Документ, рапорт ушел на стол министру. Министр пришел утром на работу, а в это время уже террористы захватили заложников. И нет никого виновных, и никто не разбирает этот факт, о котором мы всегда говорим, у нас есть материалы именно по этому эпизоду бездействия следственной группы, бездействия руководства Министерства внутренних дел.
В бездействии руководителей структур всегда виноват самый главный. Я считаю, что виноват президент Путин. Если бы была его личная заинтересованность в расследовании бесланского теракта – разобрать все досконально, наказать всех виновных, извлечь уроки из того, что произошло – я думаю, ему не составило бы труда разобраться и наказать.
Мы не кровожадные, мы не требуем пересаживать всех в тюрьму, мы не требуем, чтобы их казнили. Просто пусть разберутся и просто пусть назовут фамилии тех, кто виноват. Нам и этого было бы достаточно, что разобрались и назвали виновных. И чтобы эти люди не продолжали сидеть и вот так вот, не знаю как, исполнять свои обязанности.
И вот такие кабинетные министры, кабинетные генералы правят сейчас, и в общем-то они обеспечивают безопасность опять-таки теперь опять же нас и всех вас.
– Вы верите, что виновных накажут?
– Я верю, что это произойдет. Ну, конечно, хочется, чтобы это произошло как можно раньше. И потом, когда это произойдет, я думаю, тогда этим людям будет очень трудно как-то находить слова для своего оправдания – тогда они будут уже никому не нужны.
Я уверена в том, что все зависит от первого лица: захочет – расследуют, не захочет – не расследуют. На сегодняшний день – не расследуют. И заручиться поддержкой людей очень сложно.
Когда каждый раз мама ведет ребенка в школу 1 сентября, любая мать, любой отец помнит Беслан. И как бы они не вели себя спокойно или неспокойно, каждый из них вспоминает это.

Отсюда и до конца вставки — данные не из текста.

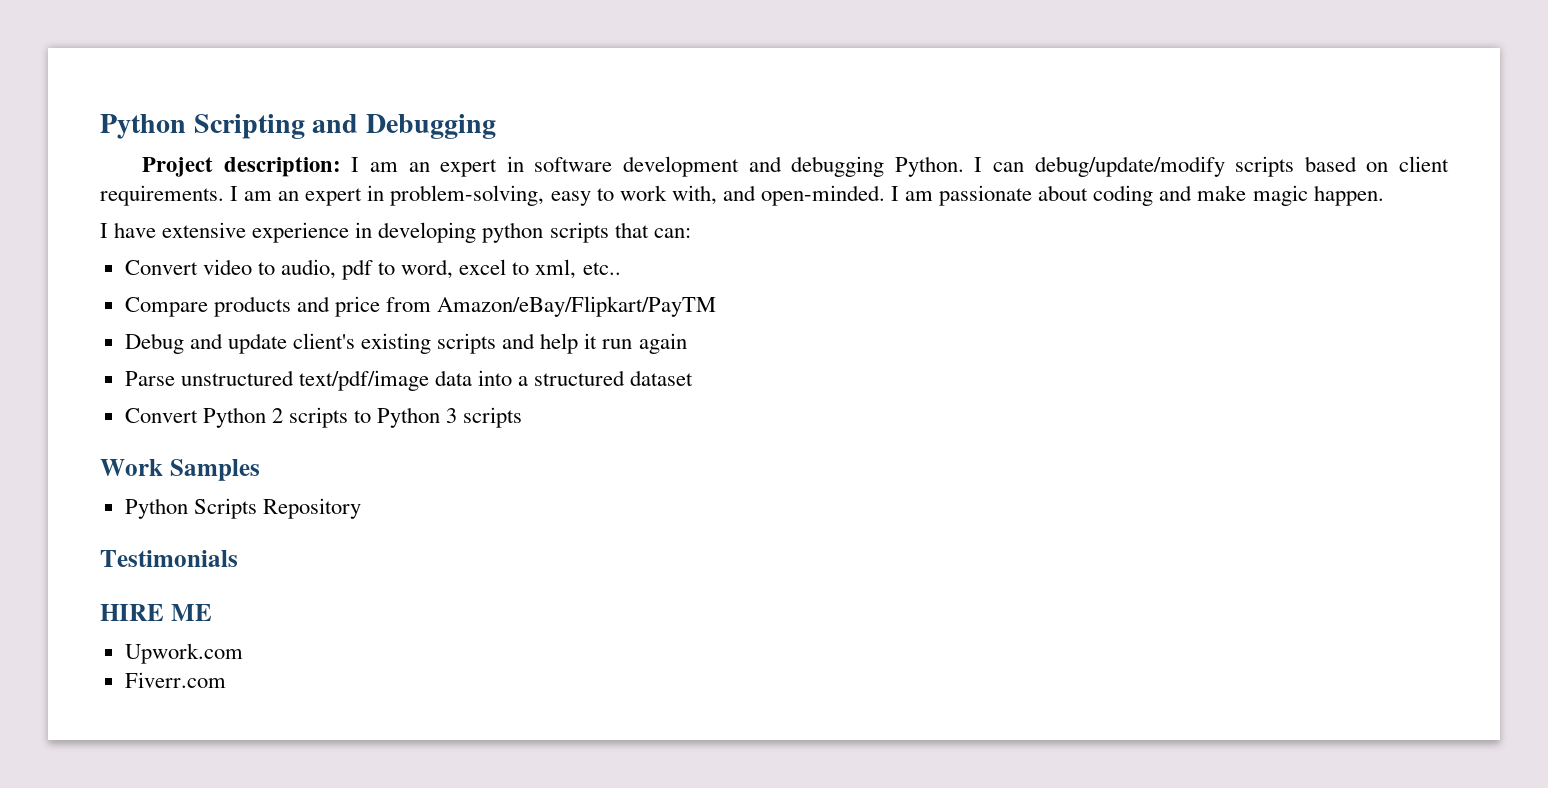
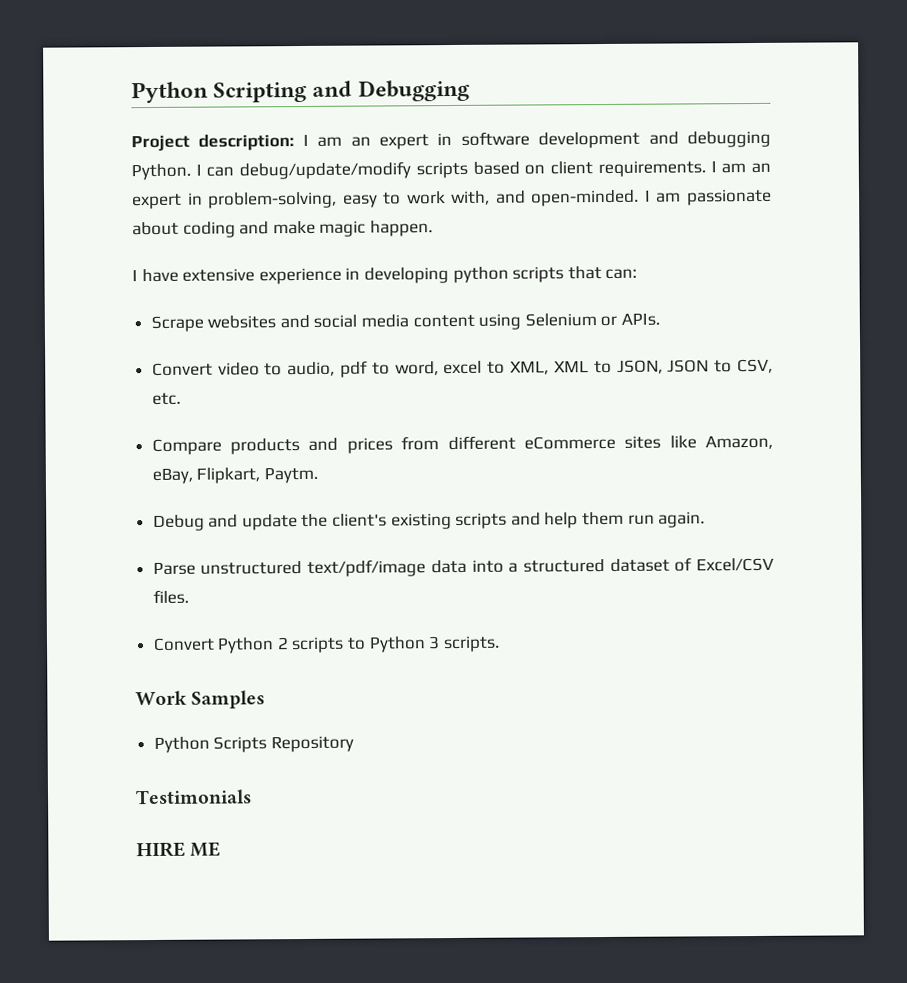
+ Scrape websites and social media content using Selenium or APIs.
- Convert video to audio, pdf to word, excel to xml, etc..
- Compare products and price from Amazon/eBay/Flipkart/PayTM
+ Convert video to audio, pdf to word, excel to XML, XML to JSON, JSON to CSV, etc.
+ Compare products and prices from different eCommerce sites like Amazon, eBay, Flipkart, Paytm.
- Debug and update client's existing scripts and help it run again
+ Debug and update the client's existing scripts and help them run again.
- Parse unstructured text/pdf/image data into a structured dataset
+ Parse unstructured text/pdf/image data into a structured dataset of Excel/CSV files.
- Convert Python 2 scripts to Python 3 scripts
+ Convert Python 2 scripts to Python 3 scripts.
- Upwork.com
- Fiverr.com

Если бы было объективное расследование, то объединяющий фактор, как на тот момент хотелось бы сделать президенту – объединить народ... Я думала, после бесланского теракта все изменится, жизнь станет другой... Но этого не произошло.
– Вы были в новой школе Беслана?
– Да, много раз. Мой внук, я так думаю, старший внук пойдет в новую школу.
– Вам не страшно повторение?
– Боюсь я или не боюсь? Конечно, боюсь. Конечно, боюсь. Я боюсь всего. Я боюсь, когда моя дочь с детьми уходит в парк, уходит в кино. Я боюсь, когда моя дочь идет куда-то в развлекательный центр с детьми. Я боюсь, когда они летят самолетом куда-то. Но жить и всего бояться... Но в школу мой внук пойдет.
Я поведу его в новую школу, которая построена, и в память о его дяде, о моем сыне, о всех тех, которые погибли, о всех тех, которые выжили, я поведу его в новую школу, я буду продолжать, как и своего сына, воспитывать своих внуков мужчинами, патриотами.